Never in human history has information been so widely and freely available. Whatever the subject matter, there is a good chance that somebody, somewhere has shared information about it on the internet.

Yet, this dizzying array of choice has damaged the social contract between the public and the media. Misinformation flourishes, and the pandemic has only fed it, while few people consider news to be a product worth paying money for.

In this arena of infinite competition, traditional media outlets have had to reinvent themselves to compete. They have yet to find a winning alternative.

Old ways of working have also fallen by the wayside. Journalists no longer scribble their notes onto dog-eared notebooks; instead of print deadlines, reporters must keep up with live blogs; typesetters have all but been replaced by software developers.

Opening the internet floodgates has also had another, more pernicious, effect on public information: that of cutting out the middleman. Major announcements are now posted to social media first and sent to newsrooms second, if at all. So commonplace is the phenomenon that the health ministry, for example, does not even bother to send local newsrooms a copy of each day’s COVID-19 statistics.
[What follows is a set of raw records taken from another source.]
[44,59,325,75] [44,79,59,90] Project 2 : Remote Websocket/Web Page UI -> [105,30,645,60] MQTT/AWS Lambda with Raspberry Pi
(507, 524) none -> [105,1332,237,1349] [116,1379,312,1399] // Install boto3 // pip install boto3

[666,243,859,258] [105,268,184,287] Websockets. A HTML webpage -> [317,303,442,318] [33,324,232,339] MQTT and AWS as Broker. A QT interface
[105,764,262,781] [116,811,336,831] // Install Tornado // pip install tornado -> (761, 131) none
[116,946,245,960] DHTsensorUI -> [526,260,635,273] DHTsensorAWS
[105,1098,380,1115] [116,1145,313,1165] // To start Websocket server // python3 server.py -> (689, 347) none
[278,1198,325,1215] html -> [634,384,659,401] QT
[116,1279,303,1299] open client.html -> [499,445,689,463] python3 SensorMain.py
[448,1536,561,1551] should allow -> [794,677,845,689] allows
Despite these challenges, the evidence that free independent media still matter is all around us. Times of Malta has more readers now than at any point in its 85-year history. Were it not for this newspaper, citizens would never have known Konrad Mizzi was given an €80,000-a-year job just two weeks after resigning as minister, that deputy police chief Silvio Valletta went on football holidays with Yorgen Fenech or that Fenech’s 17 Black made millions off an Enemalta deal in Montenegro, to name a few of the exclusives published in 2020. 
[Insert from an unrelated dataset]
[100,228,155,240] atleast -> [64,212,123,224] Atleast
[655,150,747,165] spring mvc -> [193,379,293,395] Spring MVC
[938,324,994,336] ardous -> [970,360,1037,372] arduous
As we head into 2021, Maltese society is undoubtedly better off for having learned of these scandals. It would be even better off if media organisations had further resources to dedicate to investigative journalism – a costly and time-consuming endeavour which is only one part of Times of Malta’s broader remit. 
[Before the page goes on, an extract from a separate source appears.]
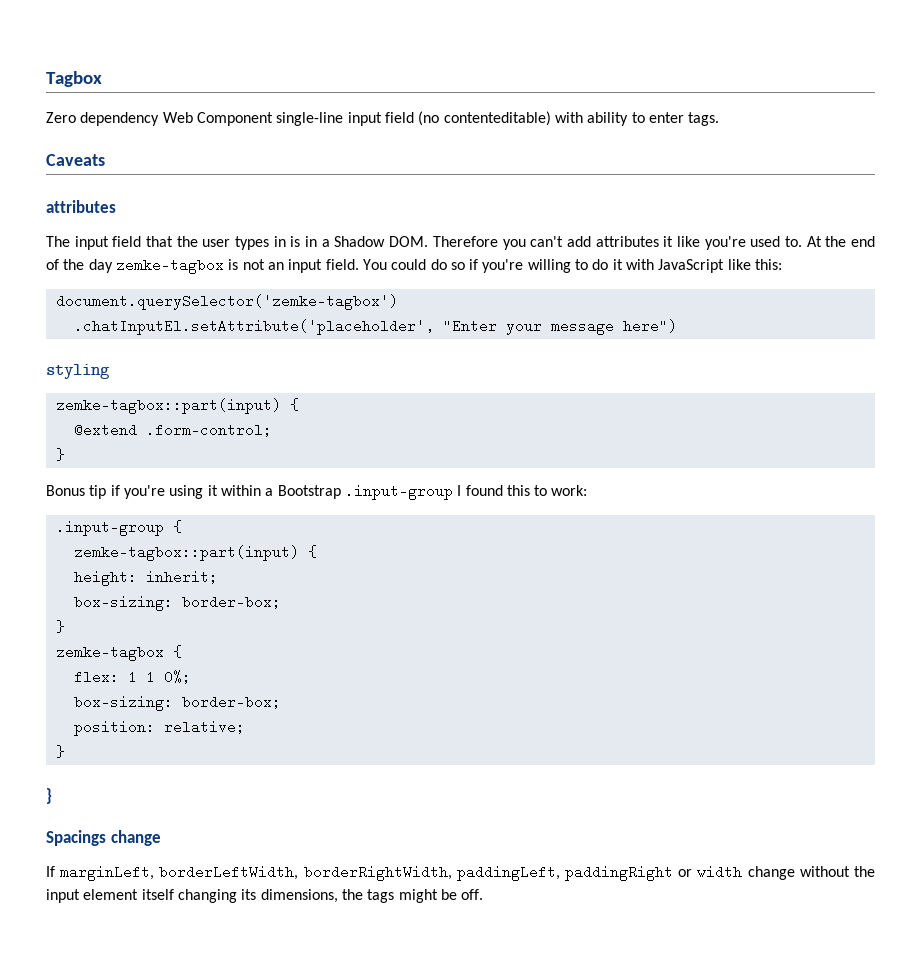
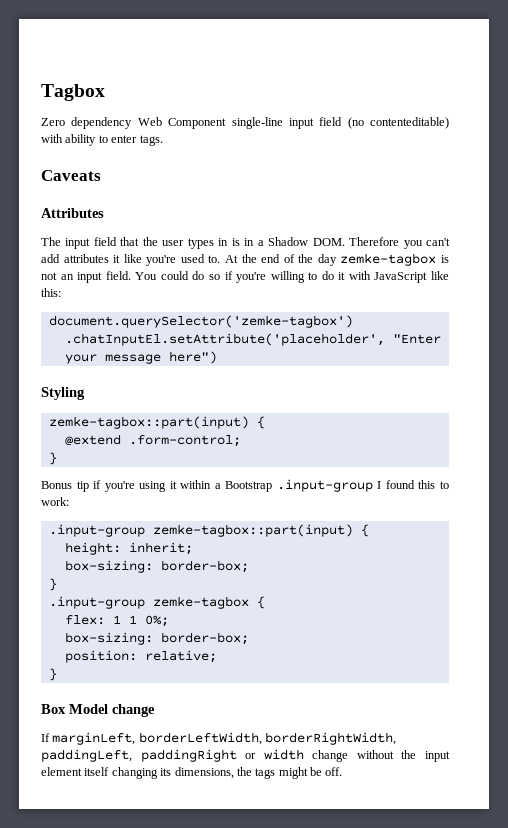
[46,200,116,213] attributes -> [41,208,104,218] Attributes
[46,364,110,379] styling -> [41,387,85,400] Styling
[172,520,182,533] { // -> (145, 530) none
(65, 626) none -> [48,596,145,609] .input-group
[46,788,52,804] [46,830,106,846] } // Spacings -> [41,704,108,714] Box Model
Those resources are increasingly hard to come by, though. Online revenue streams do not make up for shortfalls in print advertising.

Paywalls, which have been embraced by some of the world’s biggest publishers, are difficult to square with the concept of journalism being a democratising force.

There are options. French economist Julia Cagé has argued that news outlets should be set up as nonprofits and given tax breaks, creating hybrid structures that are half foundations, half joint-stock companies.

Further north, in Scandinavia, Denmark, Norway and Sweden combine financial aid to the media with indirect help such as VAT exemptions. Aid is based on objective, measurable criteria and subject to oversight.

At a continental level, the EU has started to apply pressure to online giants such as Facebook and Twitter to react more swiftly to misinformation and pay news publishers for content they reproduce.

Each of these solutions has merit and each has its own risks. None is a silver bullet. That does not mean they should not be discussed.

All sources of funding come with conflict-of-interest dangers that must be guarded against.

What is clear is that ignoring the diagnosis will not make the disease go away. Good journalism costs money that local news organisations just do not have. Somebody must foot the bill, in one way or another.

If society believes journalism to be a public good, then it must find a way to pay for it.